(Given entries begins)

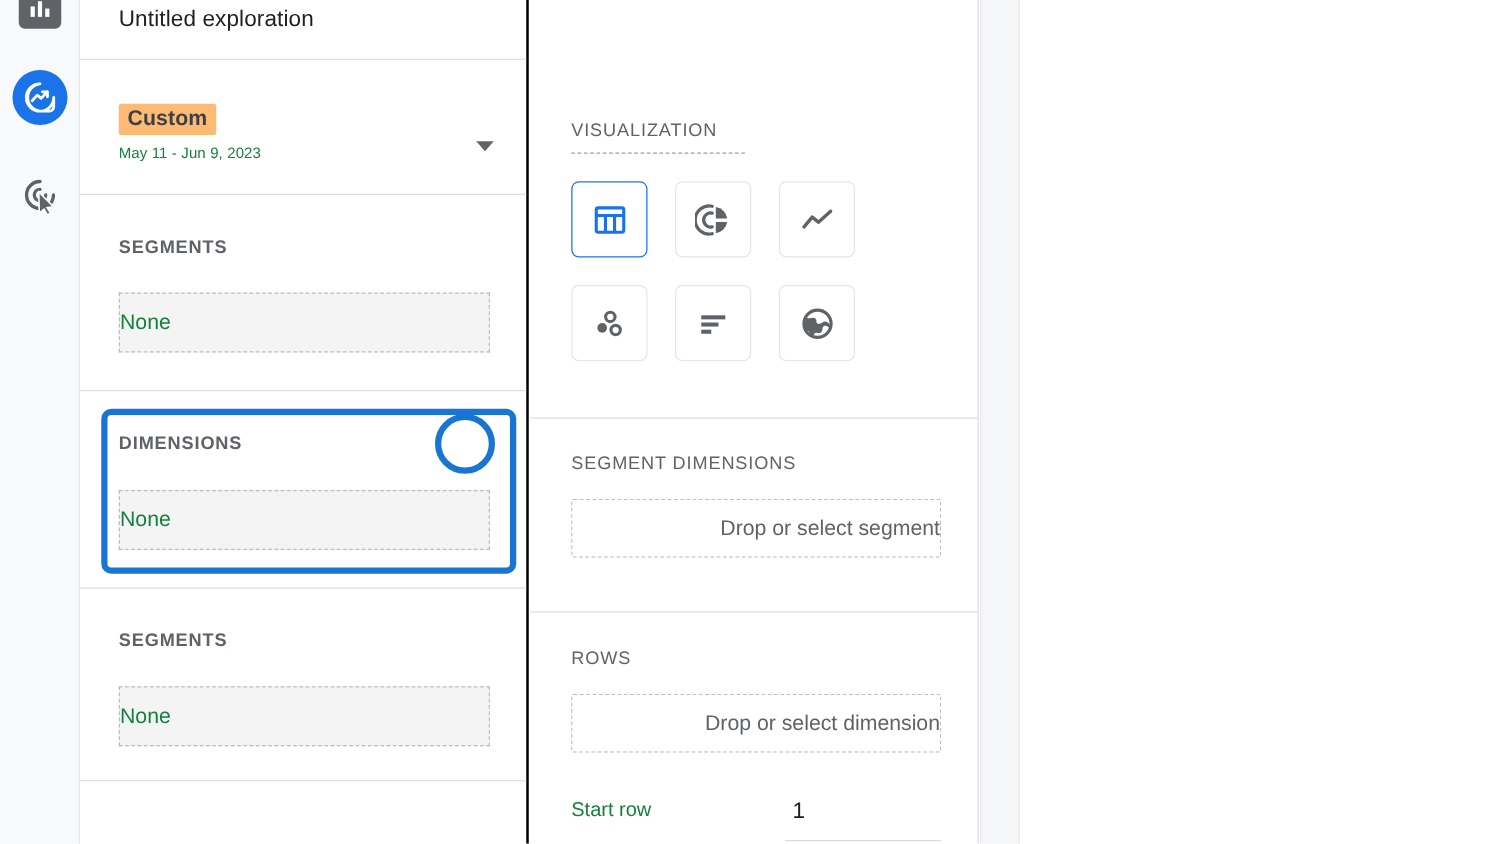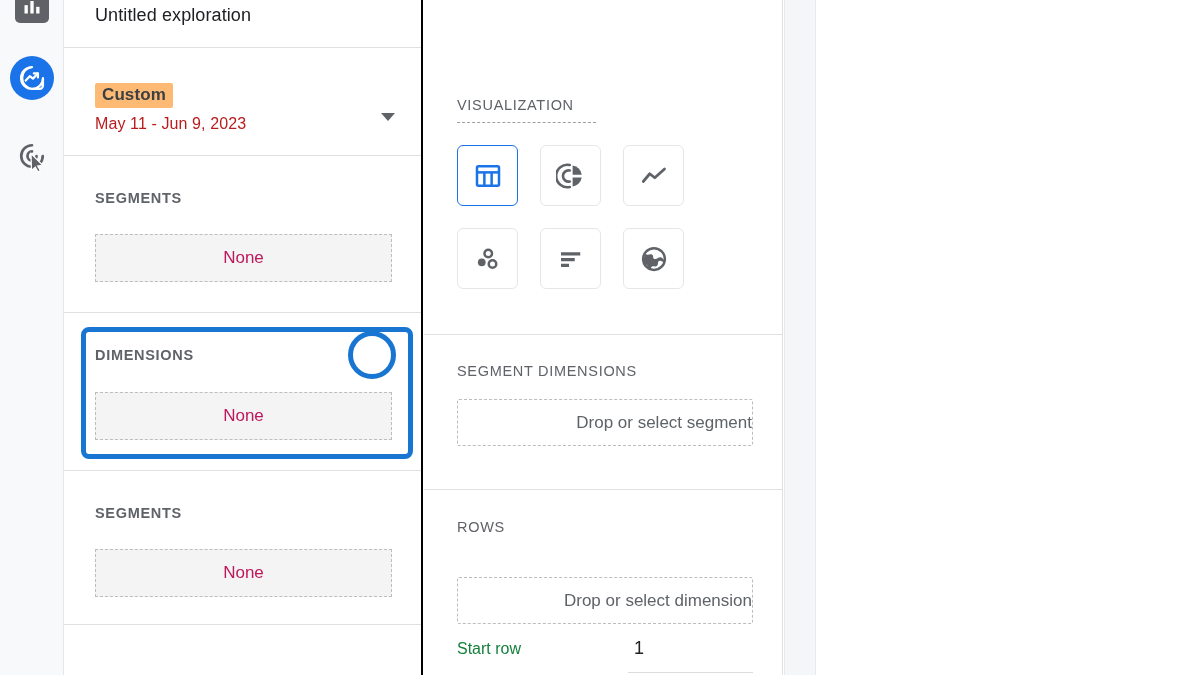--- a/index.html
+++ b/index.html
@@ -75,21 +75,21 @@
   .daterange { position: absolute; left: 31px; top: 83px; width: 300px; }
   .chip-custom {
     display: inline-block;
     background: #fdba74; color: #3c4043;
     font-size: 17px; font-weight: bold;
     padding: 2px 7px 3px 7px; border-radius: 2px;
     letter-spacing: 0.1px;
   }
   .daterange-val {
     margin-top: 7px;
-    font-size: 16px; color: #b91c1c; letter-spacing: 0.1px;
+    font-size: 12px; color: #15803d; letter-spacing: 0.1px;
     white-space: nowrap;
   }
   .caret-dn {
     position: absolute; right: 0; top: 30px;
     width: 0; height: 0;
     border-left: 7px solid transparent;
     border-right: 7px solid transparent;
     border-top: 8px solid #5f6368;
   }
 
@@ -109,22 +109,22 @@
   .plus-glyph::before, .plus-glyph::after {
     content: ""; position: absolute; background: #5f6368;
   }
   .plus-glyph::before { left: 0; top: 10px; width: 22px; height: 2px; }
   .plus-glyph::after  { top: 0; left: 10px; width: 2px; height: 22px; }
 
   .drop-none {
     position: absolute; left: 31px; width: 297px; height: 48px;
     background: #f4f4f4;
     border: 1px dashed #bdbdbd;
-    display: flex; align-items: center; justify-content: center;
-    font-size: 17px; color: #be185d;
+    display: flex; align-items: center; 
+    font-size: 17px; color: #15803d;
   }
 
   
   .hl-rect {
     position: absolute; left: 81px; top: 327px;
     width: 332px; height: 132px;
     border: 5px solid #1876d2;
     border-radius: 8px;
     pointer-events: none;
     z-index: 30;
@@ -343,21 +343,21 @@
     <div class="hsep" style="top:334px;"></div>
 
     <div class="tab-sect-head" style="top:363px;">SEGMENT DIMENSIONS</div>
     <div class="drop-dashed" style="top:399px;">
       <span>Drop or select segment</span>
     </div>
 
     <div class="hsep" style="top:489px;"></div>
 
     <div class="tab-sect-head" style="top:519px;">ROWS</div>
-    <div class="drop-dashed" style="top:577px;">
+    <div class="drop-dashed" style="top:555px;">
       <span>Drop or select dimension</span>
     </div>
 
     <div class="startrow-label">Start row</div>
     <div class="startrow-value">1</div>
     <div class="startrow-underline"></div>
   </div>
 
   <div class="gutter"></div>
   <div class="canvas-area"></div>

(Given entries ends)

* Activity
Although the records contain pictures, the output must hold only their exact wording.

* Result below
--- a/index.html
+++ b/index.html
@@ -75,21 +75,21 @@
   .daterange { position: absolute; left: 31px; top: 83px; width: 300px; }
   .chip-custom {
     display: inline-block;
     background: #fdba74; color: #3c4043;
     font-size: 17px; font-weight: bold;
     padding: 2px 7px 3px 7px; border-radius: 2px;
     letter-spacing: 0.1px;
   }
   .daterange-val {
     margin-top: 7px;
-    font-size: 16px; color: #b91c1c; letter-spacing: 0.1px;
+    font-size: 12px; color: #15803d; letter-spacing: 0.1px;
     white-space: nowrap;
   }
   .caret-dn {
     position: absolute; right: 0; top: 30px;
     width: 0; height: 0;
     border-left: 7px solid transparent;
     border-right: 7px solid transparent;
     border-top: 8px solid #5f6368;
   }
 
@@ -109,22 +109,22 @@
   .plus-glyph::before, .plus-glyph::after {
     content: ""; position: absolute; background: #5f6368;
   }
   .plus-glyph::before { left: 0; top: 10px; width: 22px; height: 2px; }
   .plus-glyph::after  { top: 0; left: 10px; width: 2px; height: 22px; }
 
   .drop-none {
     position: absolute; left: 31px; width: 297px; height: 48px;
     background: #f4f4f4;
     border: 1px dashed #bdbdbd;
-    display: flex; align-items: center; justify-content: center;
-    font-size: 17px; color: #be185d;
+    display: flex; align-items: center; 
+    font-size: 17px; color: #15803d;
   }
 
   
   .hl-rect {
     position: absolute; left: 81px; top: 327px;
     width: 332px; height: 132px;
     border: 5px solid #1876d2;
     border-radius: 8px;
     pointer-events: none;
     z-index: 30;
@@ -343,21 +343,21 @@
     <div class="hsep" style="top:334px;"></div>
 
     <div class="tab-sect-head" style="top:363px;">SEGMENT DIMENSIONS</div>
     <div class="drop-dashed" style="top:399px;">
       <span>Drop or select segment</span>
     </div>
 
     <div class="hsep" style="top:489px;"></div>
 
     <div class="tab-sect-head" style="top:519px;">ROWS</div>
-    <div class="drop-dashed" style="top:577px;">
+    <div class="drop-dashed" style="top:555px;">
       <span>Drop or select dimension</span>
     </div>
 
     <div class="startrow-label">Start row</div>
     <div class="startrow-value">1</div>
     <div class="startrow-underline"></div>
   </div>
 
   <div class="gutter"></div>
   <div class="canvas-area"></div>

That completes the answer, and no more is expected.